Dr. Zol fidgeted with his fork, and an embarrassed look came over his face. “What about those goons who gave me a hard time? You know, at the funeral?”

“I asked our RCMP buddies about them,” Hamish said, enjoying the moment. “Laughed their heads off. Said you should have twigged to the Gretzky–Crosby routine.”

Dr. Zol's ears flushed red. “What do you mean?”

“You were fed fake IDs. Those guys were probably enforcers with the construction company Jayson was working for.”

“Pilfering from job sites is a big problem,” Natasha added.

“I don't get it,” Dr. Zol said.

“It's kind of complicated,” Natasha explained. “But Jayson Dasilva — that's Joe's real name — wasn't living in Portugal after all. He was working in Toronto, pretending to be an illegal Portuguese construction worker named Joe Medeiros.”

“He wasn't in Canada illegally?” asked Dr. Zol.

“Not as an illegal
immigrant
,” Hamish said. “But as an illegal
army deserter
. AWOL from the Argylls while awaiting trial on a drunk-driving homicide charge.”

Natasha shuddered and was careful not to catch Colleen's eye as she relived those three deliberate shots Horvat fired into Jayson's crumpled body. One bullet each for Horvat's wife and two daughters.

Colleen asked, “Any news about Horvat's blood-pressure tablets? Has the drug company finished running its tests on them?”

“Oh, I meant to say,” Natasha said. “Wayne Jarvie from Lakeview Pharma called today and left a message on my phone. Not a trace of active ingredient in any of Steeltown's Zytoprils. Just brick dust.”
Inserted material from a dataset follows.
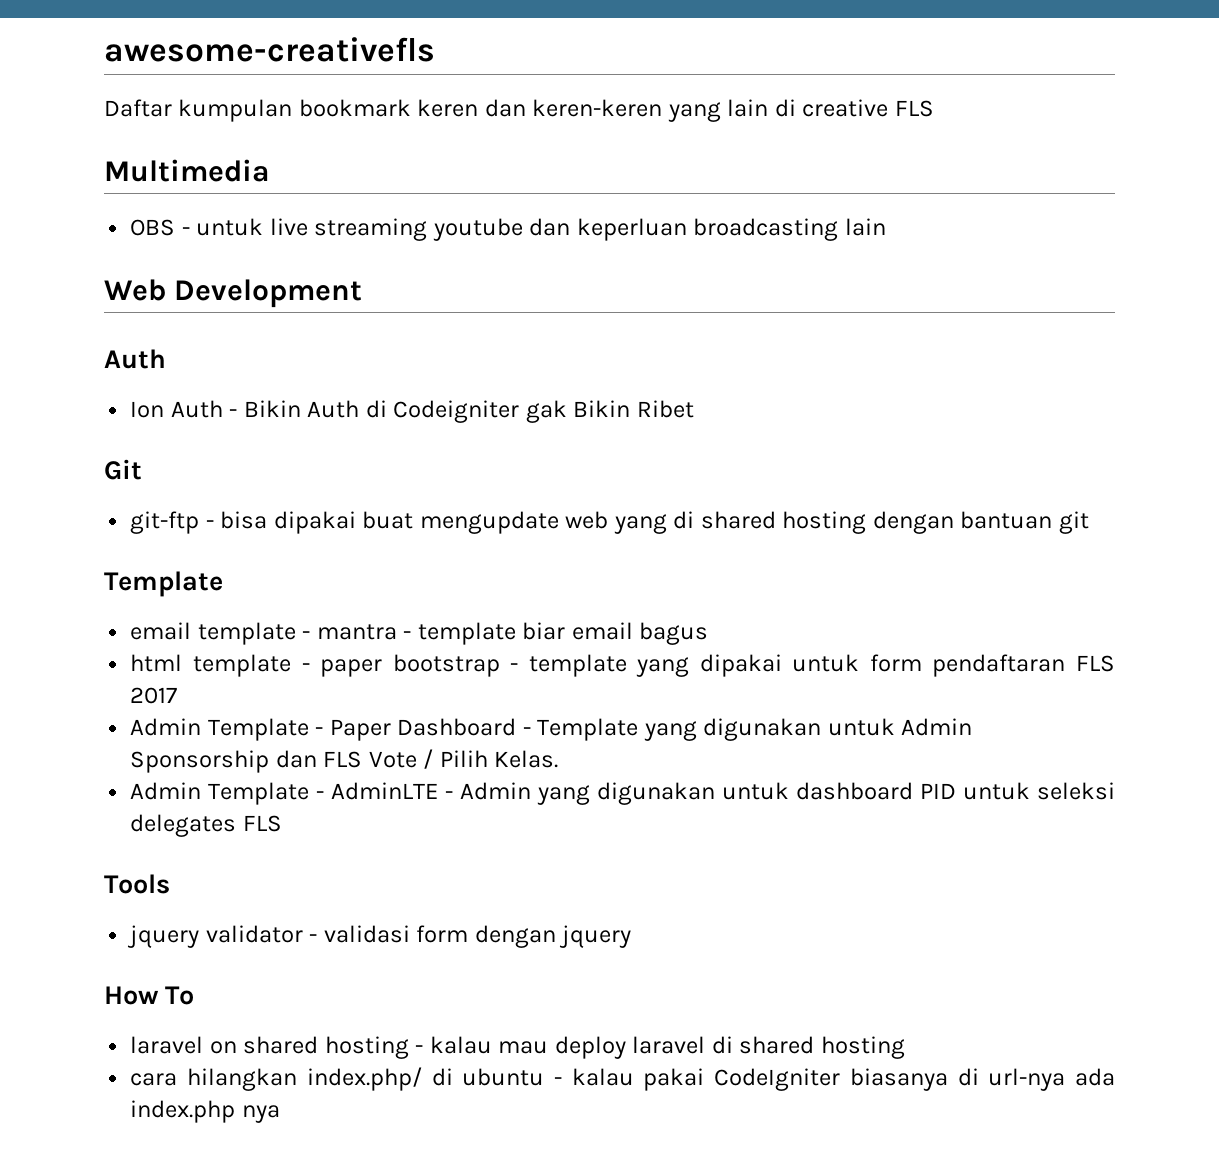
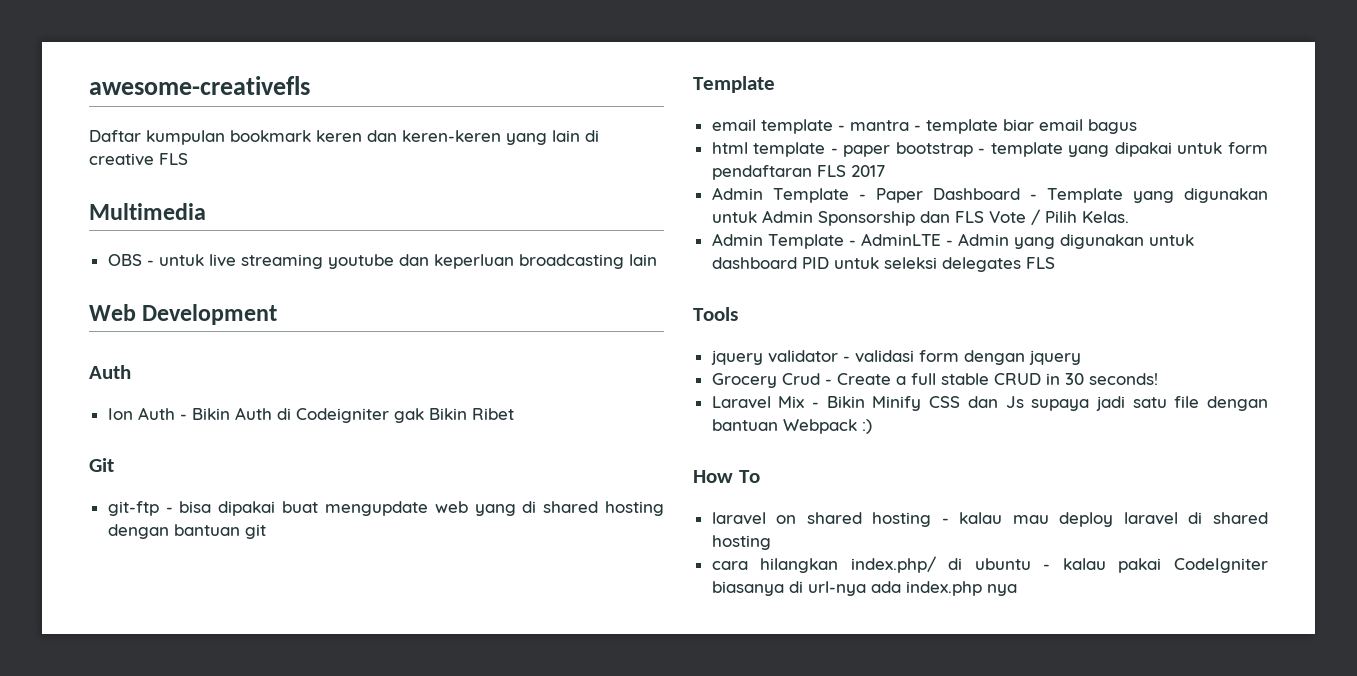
+ Grocery Crud - Create a full stable CRUD in 30 seconds!
+ Laravel Mix - Bikin Minify CSS dan Js supaya jadi satu file dengan bantuan Webpack :)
“Brick dust?” Zol said. “How does . . . Never mind.”

A warm presence approached Natasha from her left, then crouched beside her and whispered in her ear. “Are we permitted to join you now?” Al Mesic asked. She nodded, then watched wistfully as he aimed his sexy smile at Hamish, a wrapped present in his hand.

“Happy birthday, Dr. Wakefield,” Mr. Greenwood called out. He wheeled eagerly to the table and explained, “Betty's at the hairdresser. Having an afternoon at the spa with Maude and Myrtle. They'll be coming by taxi when they're done.”

Hamish was radiant with a mix of pleasure and shyness. He touched Al Mesic on the arm and jumped to fetch him a chair. Dr. Zol shuffled the seats to make room for the guests and placed Colleen beside him. He flashed her an intimate smile when he thought no one was looking.

Mr. Greenwood looked around. “Say — where's young Max?”

Dr. Zol explained that Max was at home with Ermalinda, competing with his nanny to see who could make the awesomest thin-crust pizza from whatever they could find in the refrigerator. Coming face to face with real gangsters had dampened — for the time being, at least — the boy's enthusiasm for his vast library of shoot-'em-up video games.

For Natasha, the end of a case induced an almost physical craving. While it was great to solve a complex puzzle, she missed the high stakes, the lurking unknowns, the heart-racing adrenaline.

And today held another kind of longing. It was wonderful to be treated with respect and kindness by a boss like Dr. Zol, but watching the two couples at the table made her yearn for more than a respectful workplace.

She couldn't help thinking about Kostos, the surgery resident who'd taken her phone number at that Hess Village dance club on the weekend. She hoped he'd call again, as he promised. He had a nice ass, gorgeous dark curls, a great sense of humour, and a sensitive manner that seemed sincere. Perhaps her mother might not swoon if she brought him home. A Greek guy holding a plateful of chicken korma and a stack of chapattis could almost pass for Punjabi.